(Itemized modification records)
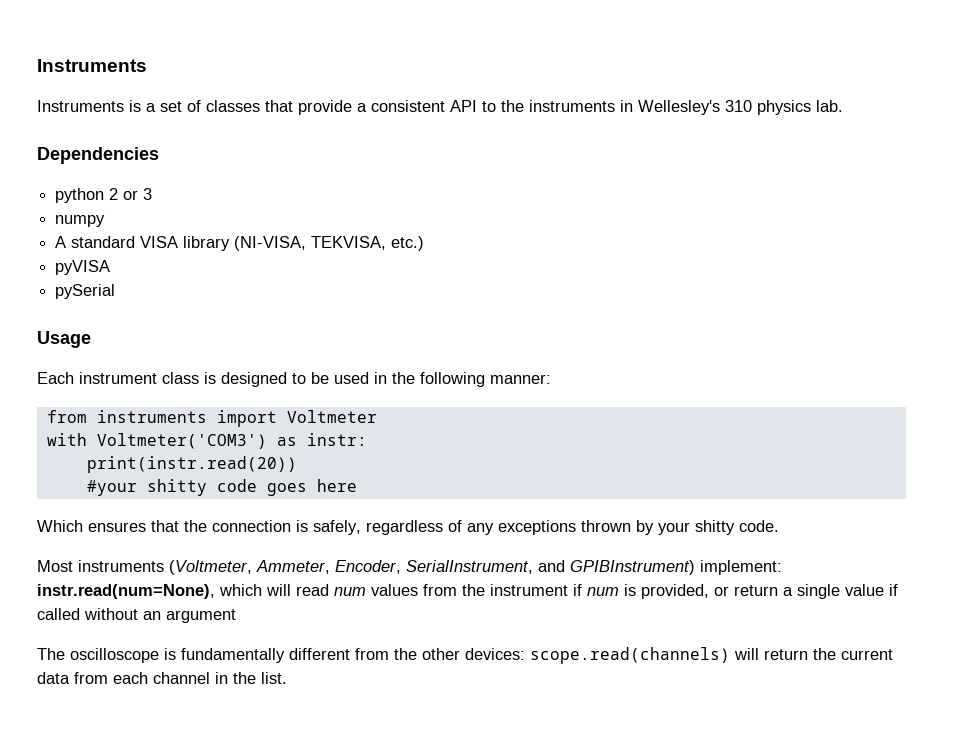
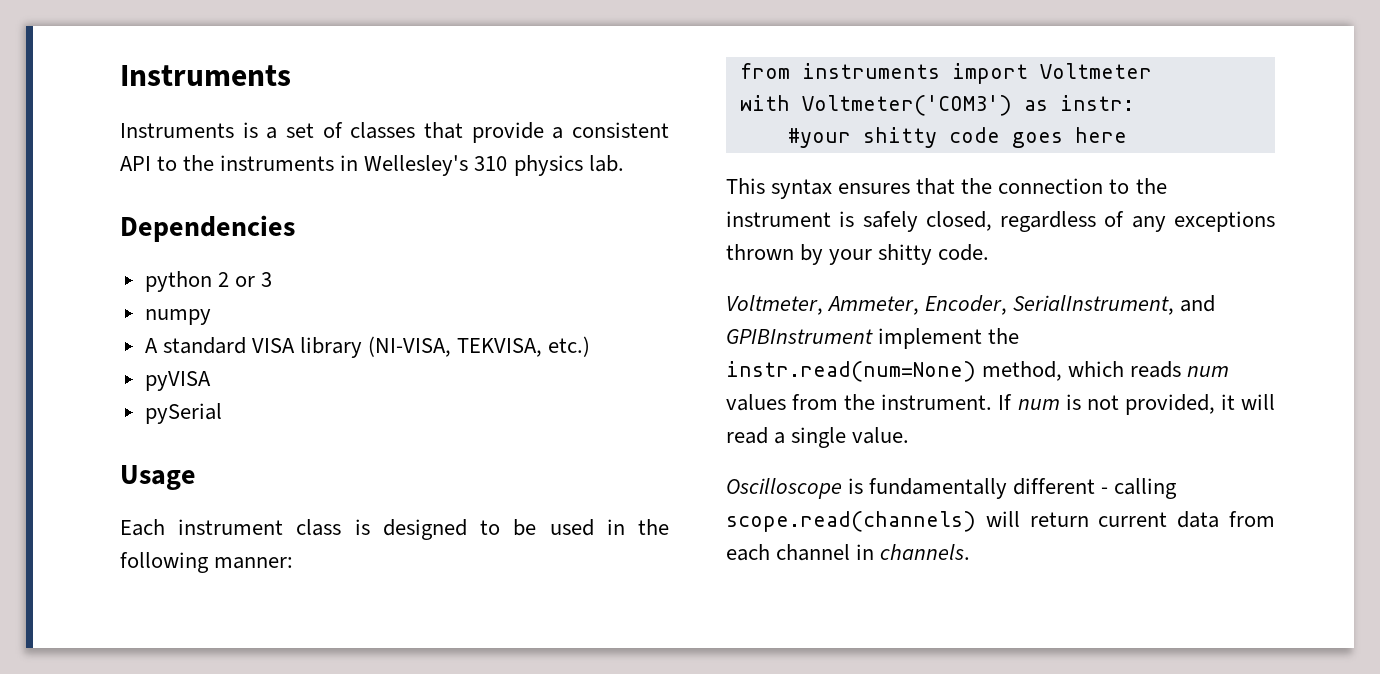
- print(instr.read(20))
- Which ensures that the connection is safely, regardless of any exceptions thrown by your shitty code.
+ This syntax ensures that the connection to the instrument is safely closed, regardless of any exceptions thrown by your shitty code.
- Most instruments (Voltmeter, Ammeter, Encoder, SerialInstrument, and GPIBInstrument) implement: instr.read(num=None), which will read num values from the instrument if num is provided, or return a single value if called without an argument
- The oscilloscope is fundamentally different from the other devices: scope.read(channels) will return the current data from each channel in the list.
+ Voltmeter, Ammeter, Encoder, SerialInstrument, and GPIBInstrument implement the instr.read(num=None) method, which reads num values from the instrument. If num is not provided, it will read a single value.
+ Oscilloscope is fundamentally different - calling scope.read(channels) will return current data from each channel in channels.

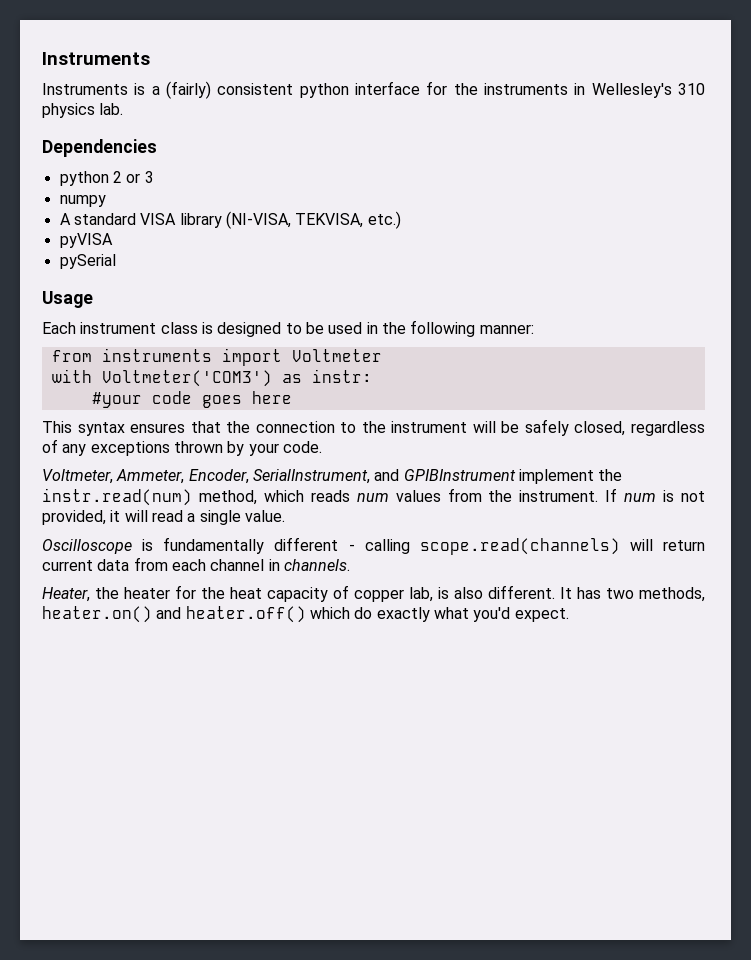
- Instruments is a set of classes that provide a consistent API to the instruments in Wellesley's 310 physics lab.
+ Instruments is a (fairly) consistent python interface for the instruments in Wellesley's 310 physics lab.
- #your shitty code goes here
+ #your code goes here
- This syntax ensures that the connection to the instrument is safely closed, regardless of any exceptions thrown by your shitty code.
+ This syntax ensures that the connection to the instrument will be safely closed, regardless of any exceptions thrown by your code.
- Voltmeter, Ammeter, Encoder, SerialInstrument, and GPIBInstrument implement the instr.read(num=None) method, which reads num values from the instrument.
+ Voltmeter, Ammeter, Encoder, SerialInstrument, and GPIBInstrument implement the instr.read(num) method, which reads num values from the instrument.
+ Heater, the heater for the heat capacity of copper lab, is also different. It has two methods, heater.on() and heater.off() which do exactly what you'd expect.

▸ The problem:
Every line above carrying the word "shitty" needs to be shown.

▸ Output for this exercise:
- Which ensures that the connection is safely, regardless of any exceptions thrown by your shitty code.
+ This syntax ensures that the connection to the instrument is safely closed, regardless of any exceptions thrown by your shitty code.
- #your shitty code goes here
- This syntax ensures that the connection to the instrument is safely closed, regardless of any exceptions thrown by your shitty code.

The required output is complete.